Par Ugo Bardi – Le 7 décembre 2016 – Source CassandraLegacy
Voici Matteo Renzi, le Premier ministre italien, caricaturé en Napoléon Bonaparte, sur la couverture d’un magazine italien il y a quelques années. Pour une raison quelconque, les dirigeants qui réussissent ont tendance à s’embarquer dans des entreprises risquées qui mettent leur leadership en jeu et, souvent, ils échouent complètement. C’est arrivé à Napoléon avec l’invasion de la Russie et c’est arrivé à Matteo Renzi avec le récent référendum constitutionnel, qui a fini par une défaite désastreuse pour lui.
Il existe un parallèle clair entre les résultats du référendum constitutionnel italien du 4 décembre 2016 et ceux du référendum du Brexit et de la défaite de Hillary Clinton aux États-Unis. Dans tous les cas, nous avons vu la défaillance dévastatrice des médias traditionnels. Les gens ont refusé d’écouter les messages transmis vers eux. Ils avaient le sentiment d’être escroqués et probablement ils savaient que, quand vous commencez à soupçonner que vous êtes escroqué, vous l’êtes très probablement. Et ils ont réagi en conséquence.

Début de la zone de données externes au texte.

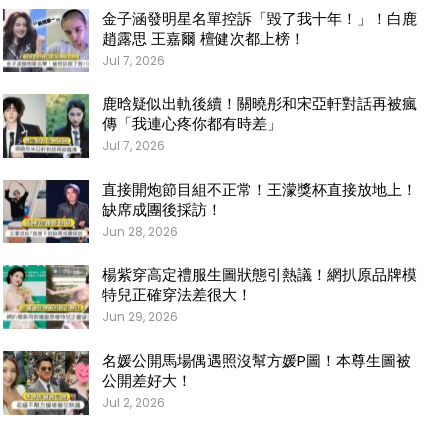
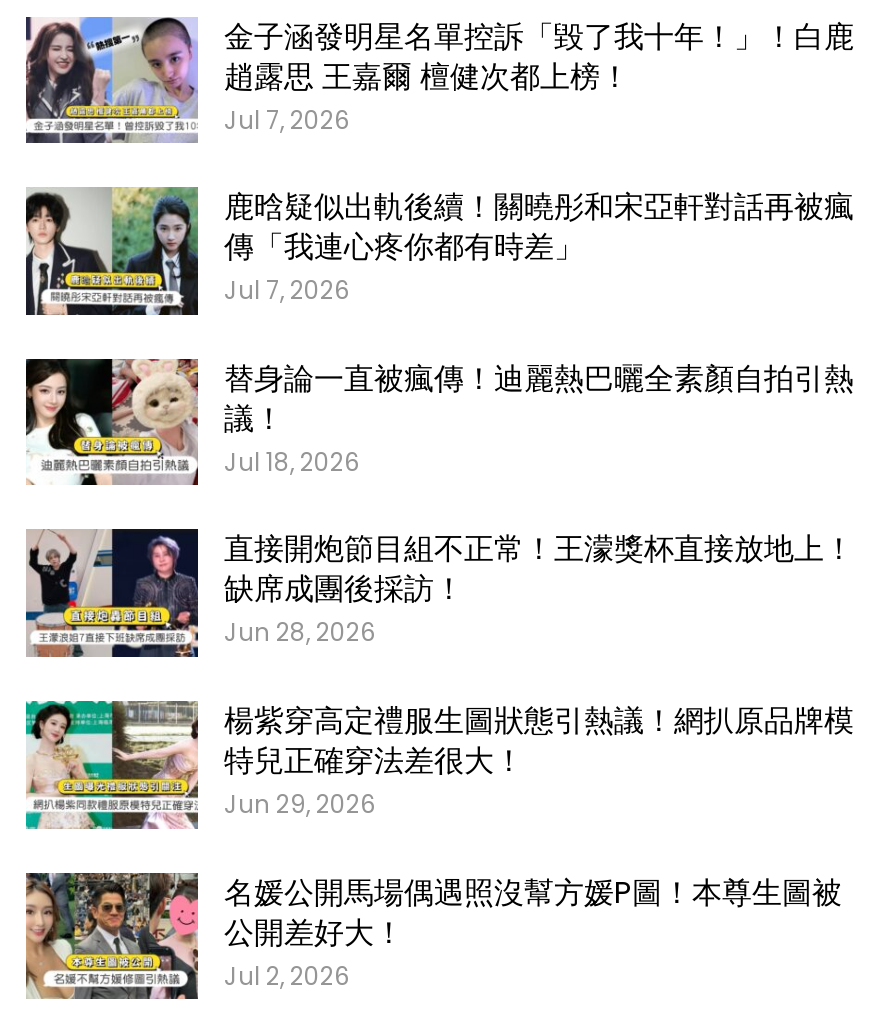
+ [image]
+ 替身論一直被瘋傳！迪麗熱巴曬全素顏自拍引熱
+ 議！
+ Jul 18, 2026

Quelque chose change profondément dans le monde. La propagande du haut vers le bas, contrôlée par le gouvernement, a été utilisée avec une grande efficacité pendant plus d’un siècle, mais maintenant, elle est brisée par des informations virales qui descendent et circulent sur le Web. Est-ce que c’est une bonne chose? Certes, la défaite de l’Empire des mensonges est une bonne chose, mais il est vrai aussi que le contraire d’un mensonge n’est pas nécessairement la vérité. Tout ce que nous pouvons dire, c’est que cela se produit et que les anciennes méthodes ne fonctionnent plus.

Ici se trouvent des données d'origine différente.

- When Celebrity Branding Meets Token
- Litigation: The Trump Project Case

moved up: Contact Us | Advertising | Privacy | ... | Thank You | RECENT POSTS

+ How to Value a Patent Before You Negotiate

Sur ce point, peut-être vaut-il la peine de relire Tolstoï, lorsqu’il évoque la surprise que Napoléon éprouva à la bataille de Borodino, au cours de la campagne russe, quand il trouva aussi que les anciennes façons ne fonctionnaient plus.

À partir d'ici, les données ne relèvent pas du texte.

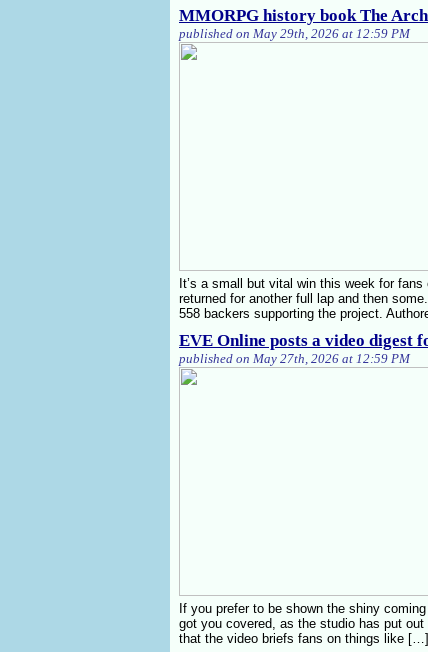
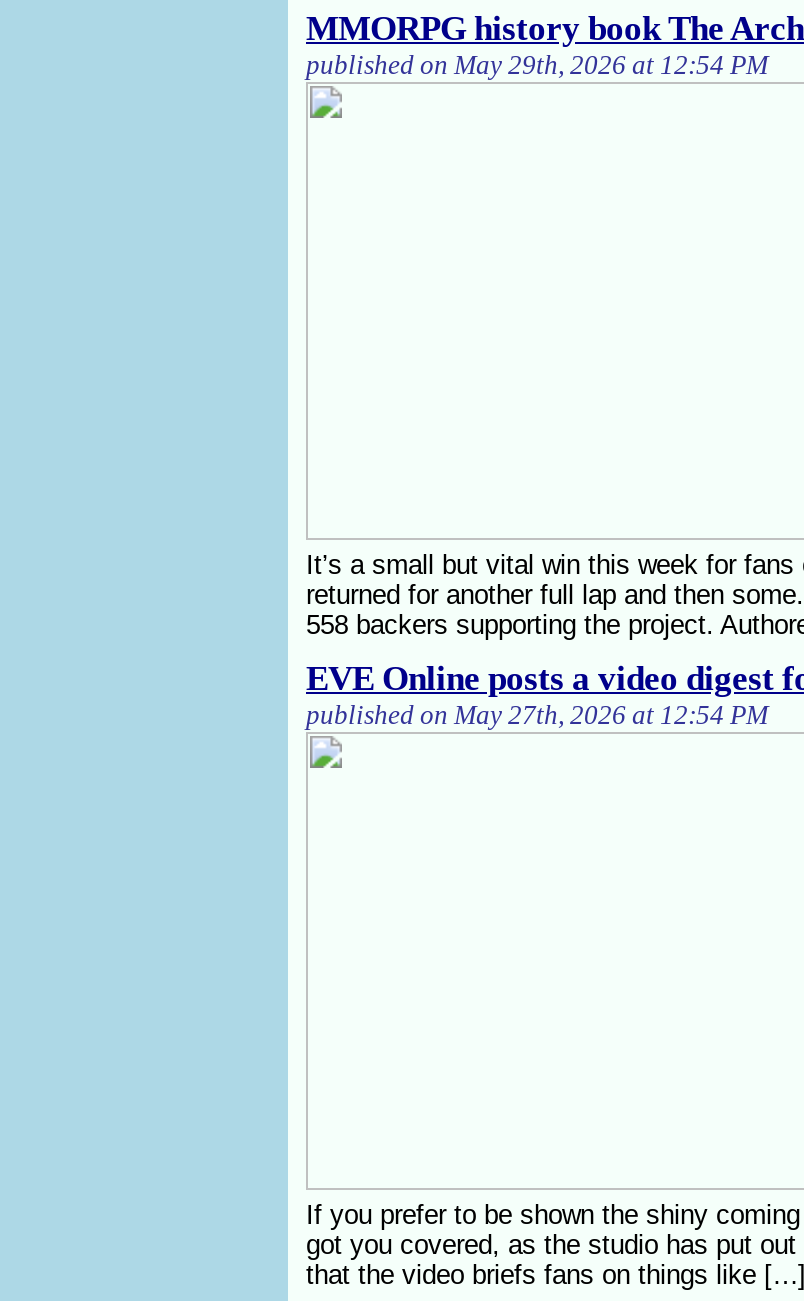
- published on May 29th, 2026 at 12:59 PM
+ published on May 29th, 2026 at 12:54 PM

- published on May 27th, 2026 at 12:59 PM
+ published on May 27th, 2026 at 12:54 PM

Alexandre Tolstoï: «Guerre et Paix», Livre 10, Chapitre XXXIV
Napoléon éprouvait une sensation pénible, semblable à celle du joueur constamment heureux, qui a toujours risqué follement son argent, a toujours gagné et qui, soudain, alors justement qu’il a mis toutes les chances de son côté, voit qu’il perd d’autant plus sûrement qu’il a mieux calculé son coup.
Les troupes étaient les mêmes, les généraux les mêmes, les mêmes mesures, le même ordre de bataille, la même proclamation courte et énergique; lui aussi était le même, il le savait; il savait qu’il était même beaucoup plus expérimenté et habile qu’autrefois. Et l’ennemi n’avait pas changé non plus : c’était celui d’Austerlitz, de Friedland. Mais son bras terrible retombait impuissant, ensorcelé.
Tous les moyens qui autrefois étaient immanquablement couronnés de succès – et la concentration de feu de l’artillerie, et l’attaque des réserves pour rompre les lignes, et la charge de la cavalerie, des hommes de fer – tous ces moyens avaient déjà été utilisés, et non seulement on n’obtenait pas la victoire, mais il s’agissait toujours, dans les renseignements qui affluaient de tous côtés, de généraux tués ou blessés, de besoins de renforts, de la résistance des Russes et de la désorganisation des troupes.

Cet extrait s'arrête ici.